**PROBLEM TO SOLVE**.
Here the job is to transcribe the data verbatim while leaving each picture out.

====== DATASET RECORDS

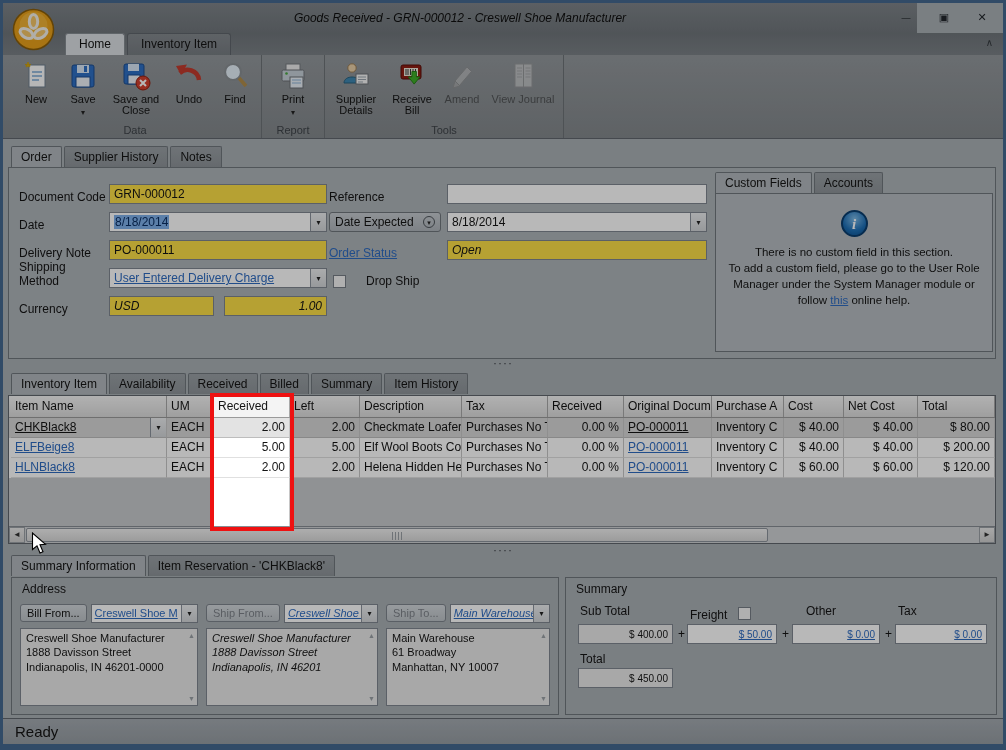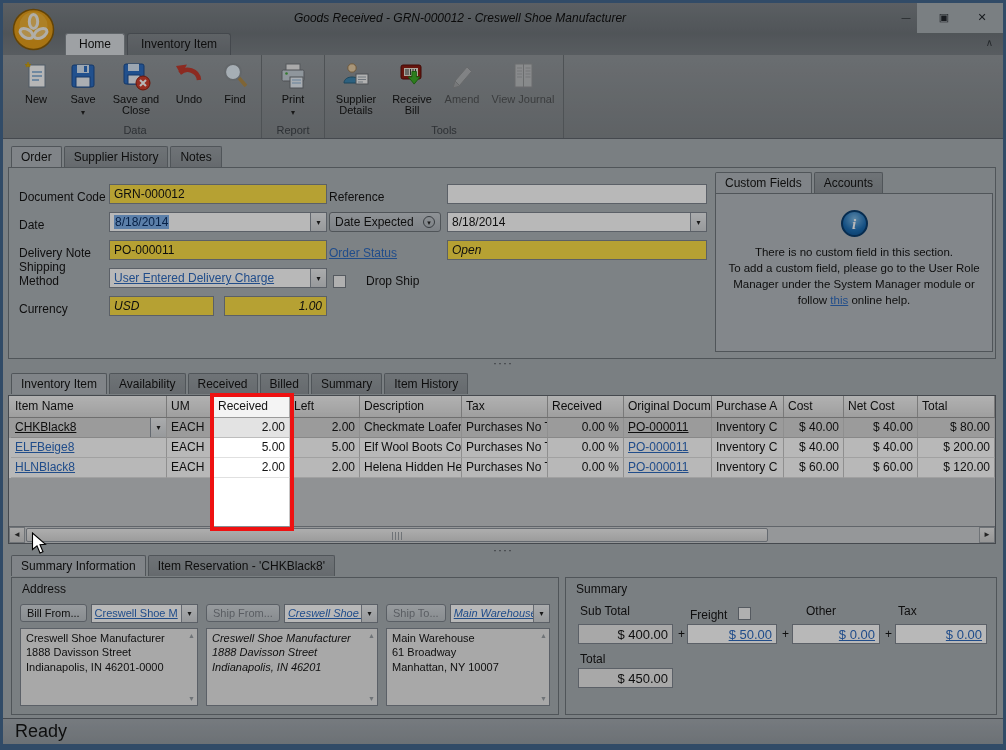--- a/index.html
+++ b/index.html
@@ -117,26 +117,26 @@
   .abtn{font-size:11px;padding:2px 6px;border:1px solid #7d848c;border-radius:3px;white-space:nowrap;
     background:linear-gradient(#d2d7db,#bcc2c7);}
   .abtn.disabled{color:#7d8289;}
   .alink-combo{flex:1;display:flex;border:1px solid #7e858f;background:#fff;height:19px;align-items:center;overflow:hidden;}
   .alink{flex:1;font-size:11px;padding:0 3px;color:#2e6bc0;text-decoration:underline;white-space:nowrap;overflow:hidden;}
   .addr-text{flex:1;margin-top:4px;border:1px solid #7e858f;background:#e9e9e9;font-size:11px;line-height:1.3;
     padding:2px 14px 2px 5px;white-space:pre-line;position:relative;overflow:hidden;}
   .addr-text::before{content:"▲";position:absolute;right:2px;top:2px;font-size:7px;color:#9aa0a6;}
   .addr-text::after{content:"▼";position:absolute;right:2px;bottom:2px;font-size:7px;color:#9aa0a6;}
   .slbl{position:absolute;font-size:12px;}
-  .sfield{position:absolute;top:46px;height:20px;font-size:13px;border:1px solid #7e858f;display:flex;align-items:center;}
+  .sfield{position:absolute;top:46px;height:20px;font-size:10px;border:1px solid #7e858f;display:flex;align-items:center;}
   .sfield .ftext{flex:1;padding:0 4px;}
   .plus{position:absolute;top:49px;font-size:12px;}
   
   .statusbar{position:absolute;left:0;bottom:0;width:1000px;height:26px;border-top:1px solid #60666c;
-    background:linear-gradient(#a4aab0,#969da3);font-size:18px;line-height:25px;padding-left:12px;}
+    background:linear-gradient(#a4aab0,#969da3);font-size:15px;line-height:25px;padding-left:12px;}
   
   .spotlight{position:absolute;left:207px;top:390px;width:84px;height:138px;border:4px solid #ee1111;
     box-shadow:0 0 0 2500px rgba(0,0,0,0.28);z-index:40;pointer-events:none;}
   .cursor{position:absolute;left:28px;top:529px;z-index:50;pointer-events:none;}
 </style>
 </head>
 <body>
 
 <div class="window">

============

**RESPONSE AREA**.
--- a/index.html
+++ b/index.html
@@ -117,26 +117,26 @@
   .abtn{font-size:11px;padding:2px 6px;border:1px solid #7d848c;border-radius:3px;white-space:nowrap;
     background:linear-gradient(#d2d7db,#bcc2c7);}
   .abtn.disabled{color:#7d8289;}
   .alink-combo{flex:1;display:flex;border:1px solid #7e858f;background:#fff;height:19px;align-items:center;overflow:hidden;}
   .alink{flex:1;font-size:11px;padding:0 3px;color:#2e6bc0;text-decoration:underline;white-space:nowrap;overflow:hidden;}
   .addr-text{flex:1;margin-top:4px;border:1px solid #7e858f;background:#e9e9e9;font-size:11px;line-height:1.3;
     padding:2px 14px 2px 5px;white-space:pre-line;position:relative;overflow:hidden;}
   .addr-text::before{content:"▲";position:absolute;right:2px;top:2px;font-size:7px;color:#9aa0a6;}
   .addr-text::after{content:"▼";position:absolute;right:2px;bottom:2px;font-size:7px;color:#9aa0a6;}
   .slbl{position:absolute;font-size:12px;}
-  .sfield{position:absolute;top:46px;height:20px;font-size:13px;border:1px solid #7e858f;display:flex;align-items:center;}
+  .sfield{position:absolute;top:46px;height:20px;font-size:10px;border:1px solid #7e858f;display:flex;align-items:center;}
   .sfield .ftext{flex:1;padding:0 4px;}
   .plus{position:absolute;top:49px;font-size:12px;}
   
   .statusbar{position:absolute;left:0;bottom:0;width:1000px;height:26px;border-top:1px solid #60666c;
-    background:linear-gradient(#a4aab0,#969da3);font-size:18px;line-height:25px;padding-left:12px;}
+    background:linear-gradient(#a4aab0,#969da3);font-size:15px;line-height:25px;padding-left:12px;}
   
   .spotlight{position:absolute;left:207px;top:390px;width:84px;height:138px;border:4px solid #ee1111;
     box-shadow:0 0 0 2500px rgba(0,0,0,0.28);z-index:40;pointer-events:none;}
   .cursor{position:absolute;left:28px;top:529px;z-index:50;pointer-events:none;}
 </style>
 </head>
 <body>
 
 <div class="window">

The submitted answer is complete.